→ What you are asked to do: Retype the listing exactly, with no images.

→ Exercise input:
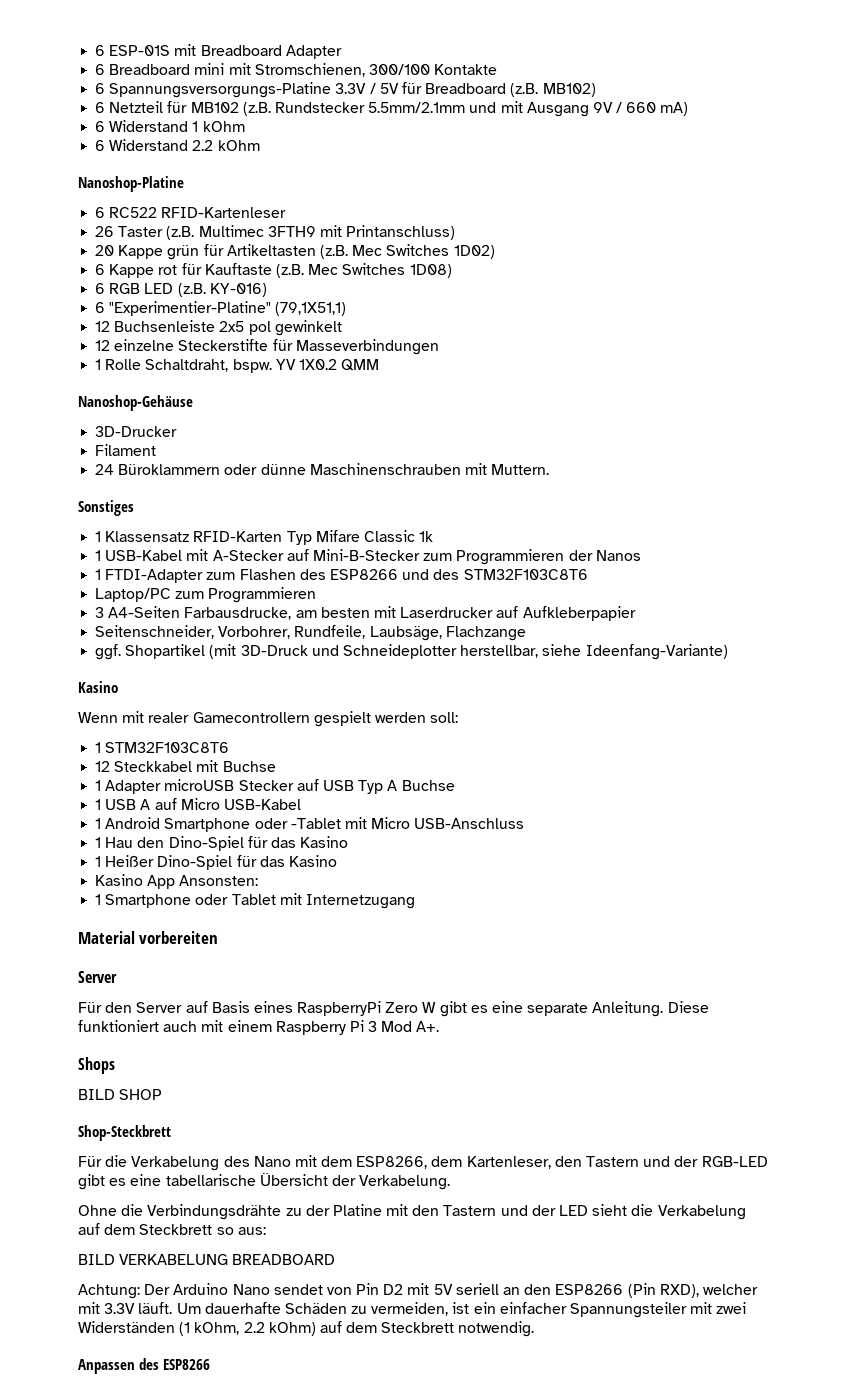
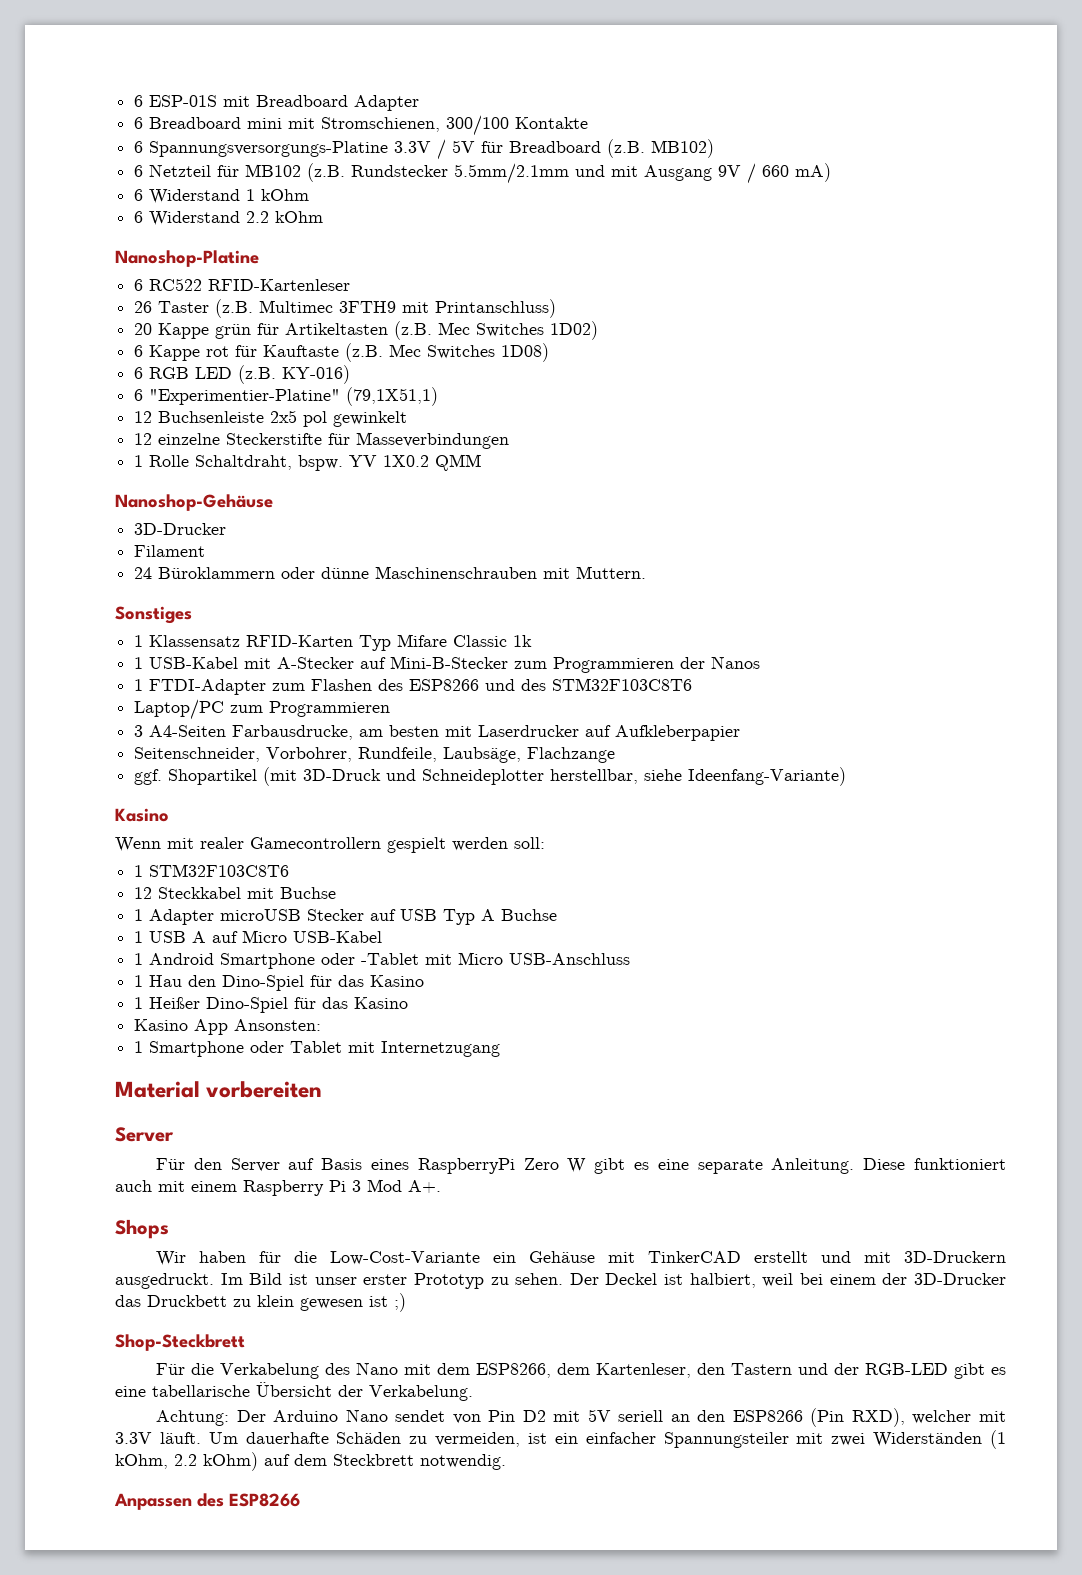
[78,1089,163,1100] BILD SHOP -> [155,1251,1007,1266] [115,1273,1006,1289] [115,1293,406,1312] Wir haben für die Low-Cost-Variante ein Gehäuse mit TinkerCAD erstellt und mit 3D-Druckern ausgedruckt. Im Bild ist unser erster Prototyp zu sehen. Der Deckel ist halbiert, weil bei einem der 3D-Drucker das Druckbett zu klein gewesen ist ;)
[78,1204,746,1220] [78,1223,266,1235] [78,1254,336,1265] // Ohne die Verbindungsdrähte zu der Platine mit den Tastern und der LED sieht die Verkabelung auf dem Steckbrett so aus: // BILD VERKABELUNG BREADBOARD -> (473, 1393) none

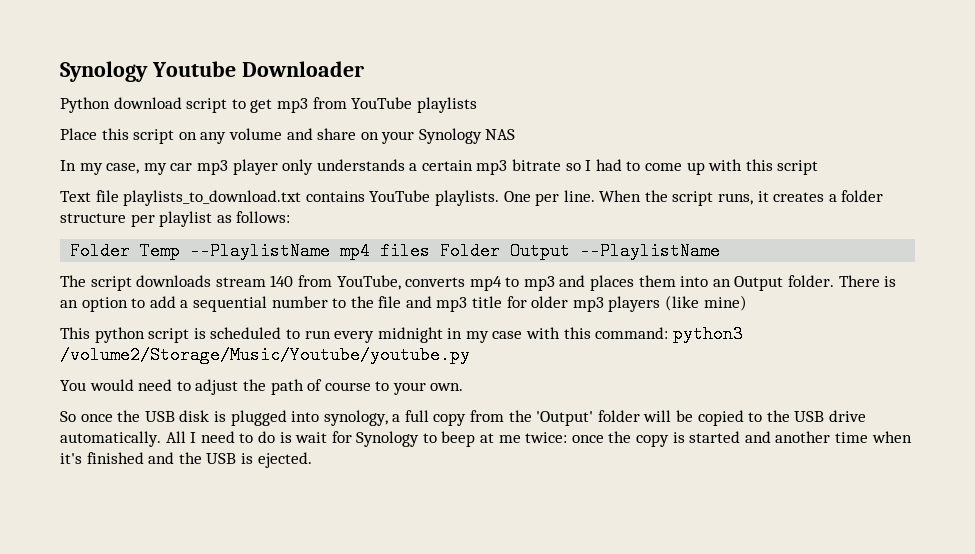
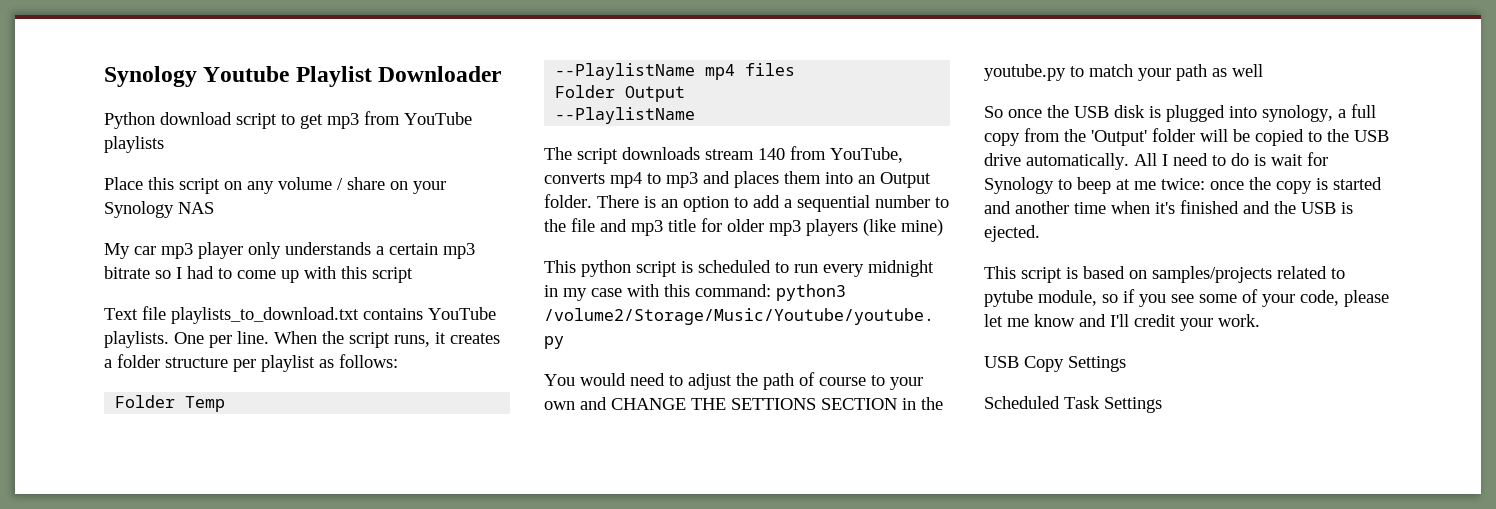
(236, 69) none -> [295,66,372,87] Playlist
[286,128,313,140] and -> [337,178,343,190] /
[60,160,167,175] In my case, my -> [104,243,130,259] My
(181, 251) none -> (226, 404) //
(431, 251) none -> (796, 69) //
(571, 251) none -> (686, 94) //
[430,383,464,391] own. -> [544,397,943,410] [984,64,1263,81] own and CHANGE THE SETTIONS SECTION in the youtube.py to match your path as well
(312, 460) none -> [984,266,1345,283] [984,289,1389,307] [984,314,1260,331] [984,356,1126,372] [984,396,1162,413] // This script is based on samples/projects related to pytube module, so if you see some of your code, please let me know and I'll credit your work. // USB Copy Settings // Scheduled Task Settings

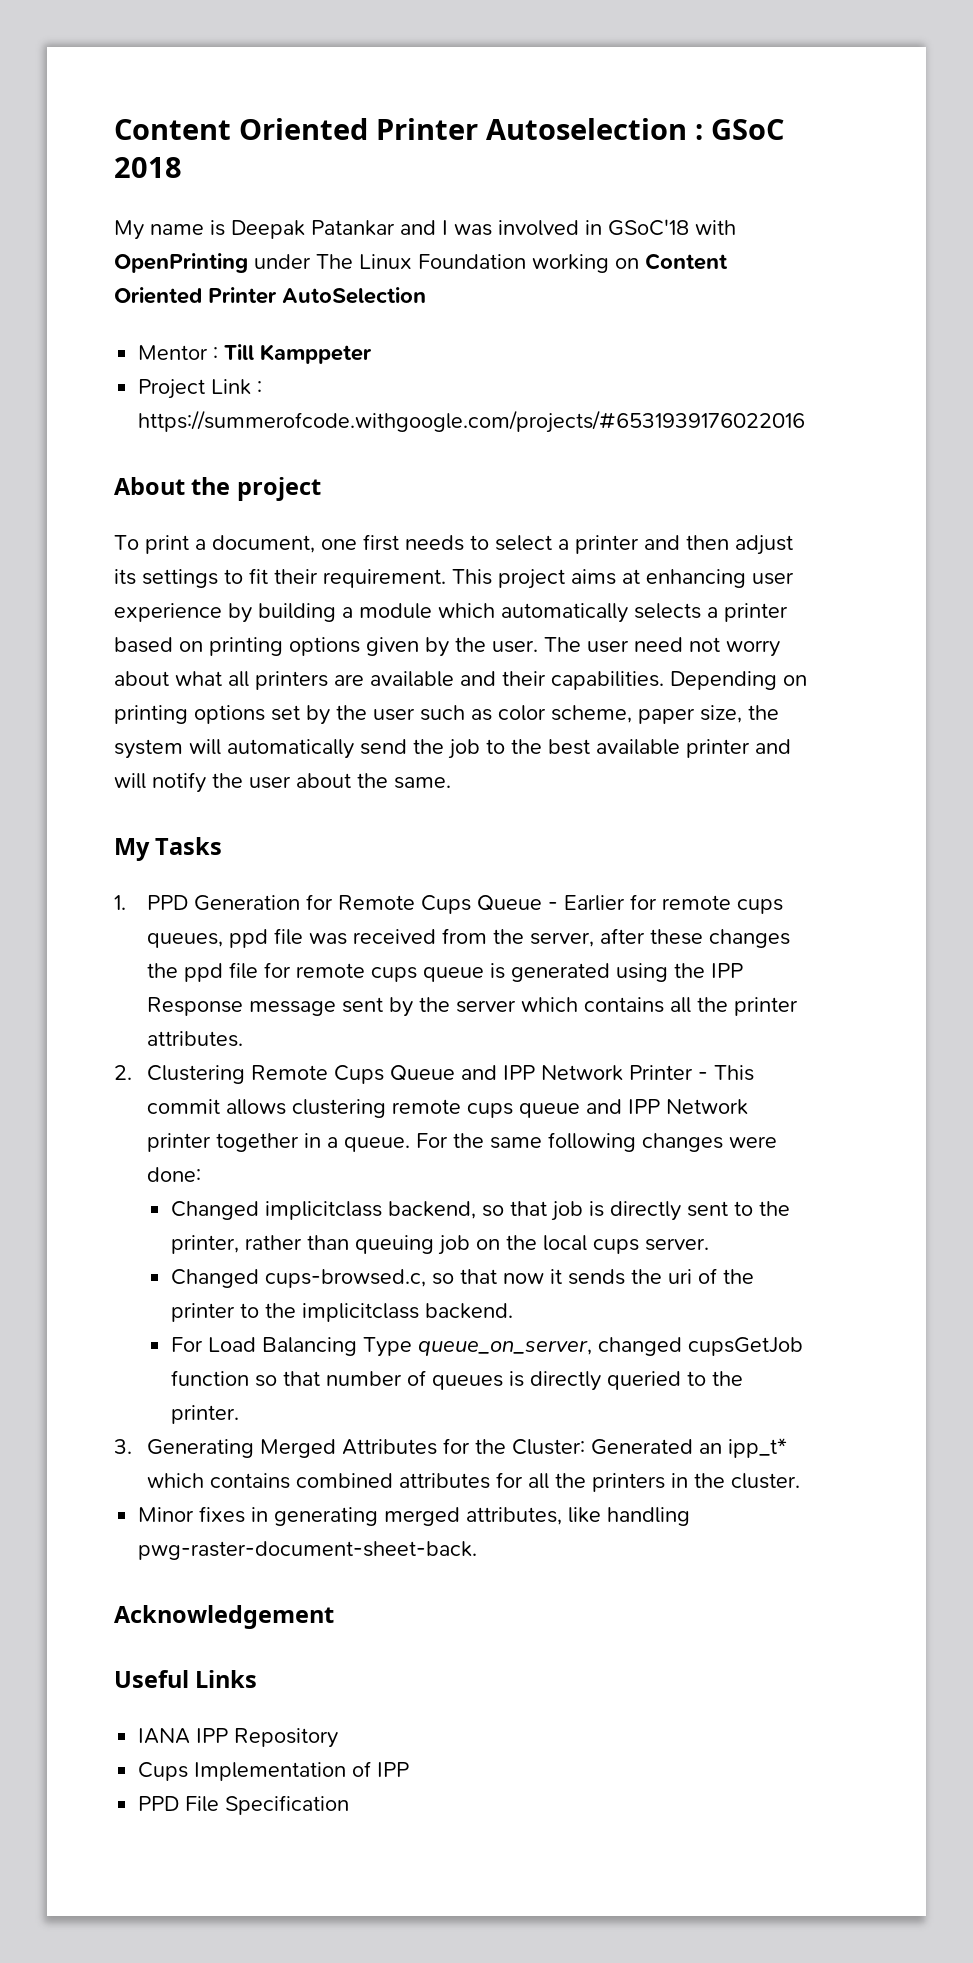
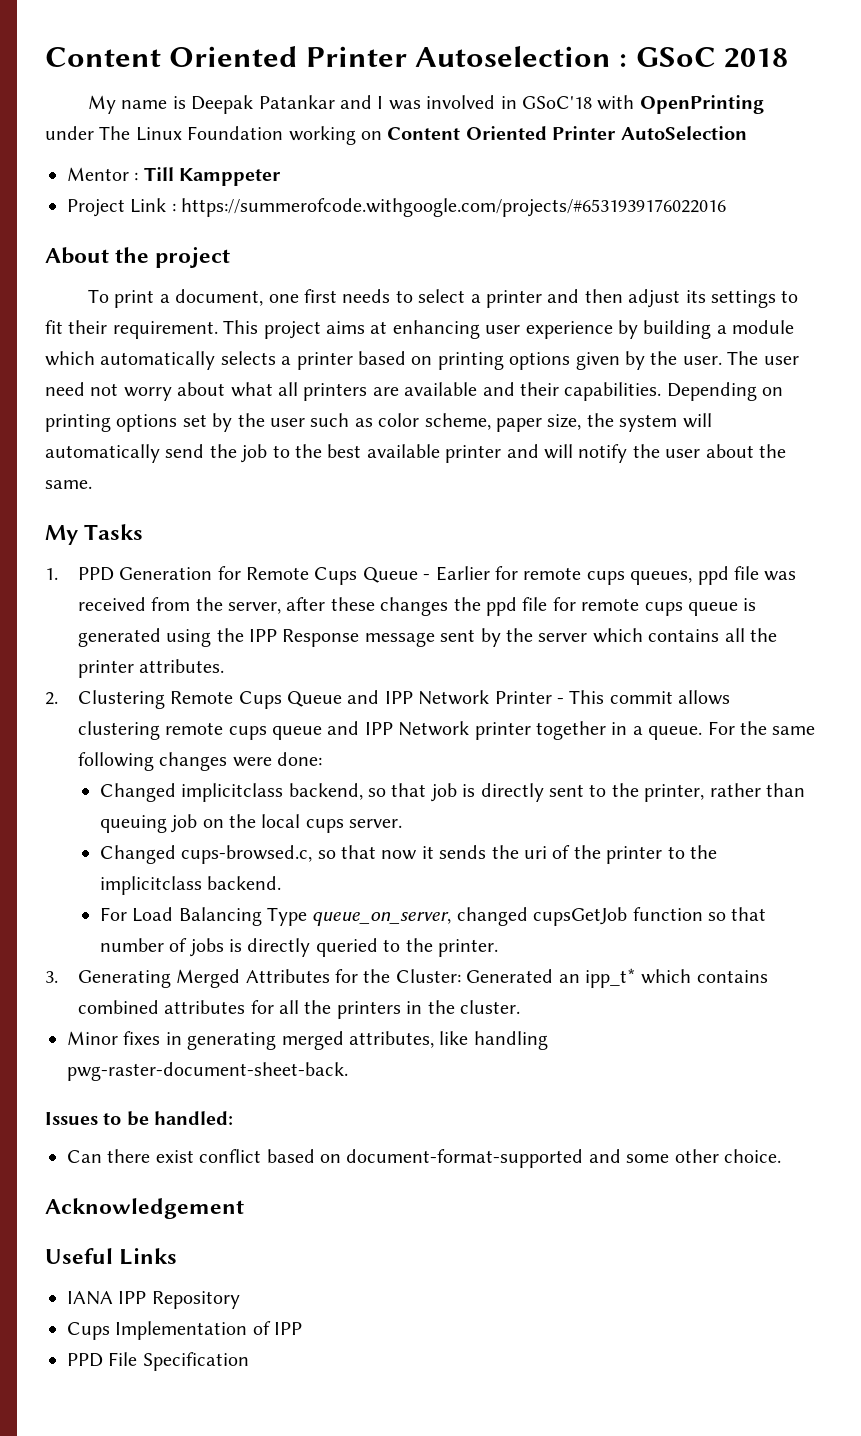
[431,1375,503,1390] queues -> [189,938,224,957] jobs
(478, 1550) none -> [45,1111,234,1126] [67,1149,781,1168] // Issues to be handled: // Can there exist conflict based on document-format-supported and some other choice.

→ Final answer:
[78,1089,163,1100] BILD SHOP -> [155,1251,1007,1266] [115,1273,1006,1289] [115,1293,406,1312] Wir haben für die Low-Cost-Variante ein Gehäuse mit TinkerCAD erstellt und mit 3D-Druckern ausgedruckt. Im Bild ist unser erster Prototyp zu sehen. Der Deckel ist halbiert, weil bei einem der 3D-Drucker das Druckbett zu klein gewesen ist ;)
[78,1204,746,1220] [78,1223,266,1235] [78,1254,336,1265] // Ohne die Verbindungsdrähte zu der Platine mit den Tastern und der LED sieht die Verkabelung auf dem Steckbrett so aus: // BILD VERKABELUNG BREADBOARD -> (473, 1393) none

(236, 69) none -> [295,66,372,87] Playlist
[286,128,313,140] and -> [337,178,343,190] /
[60,160,167,175] In my case, my -> [104,243,130,259] My
(181, 251) none -> (226, 404) //
(431, 251) none -> (796, 69) //
(571, 251) none -> (686, 94) //
[430,383,464,391] own. -> [544,397,943,410] [984,64,1263,81] own and CHANGE THE SETTIONS SECTION in the youtube.py to match your path as well
(312, 460) none -> [984,266,1345,283] [984,289,1389,307] [984,314,1260,331] [984,356,1126,372] [984,396,1162,413] // This script is based on samples/projects related to pytube module, so if you see some of your code, please let me know and I'll credit your work. // USB Copy Settings // Scheduled Task Settings

[431,1375,503,1390] queues -> [189,938,224,957] jobs
(478, 1550) none -> [45,1111,234,1126] [67,1149,781,1168] // Issues to be handled: // Can there exist conflict based on document-format-supported and some other choice.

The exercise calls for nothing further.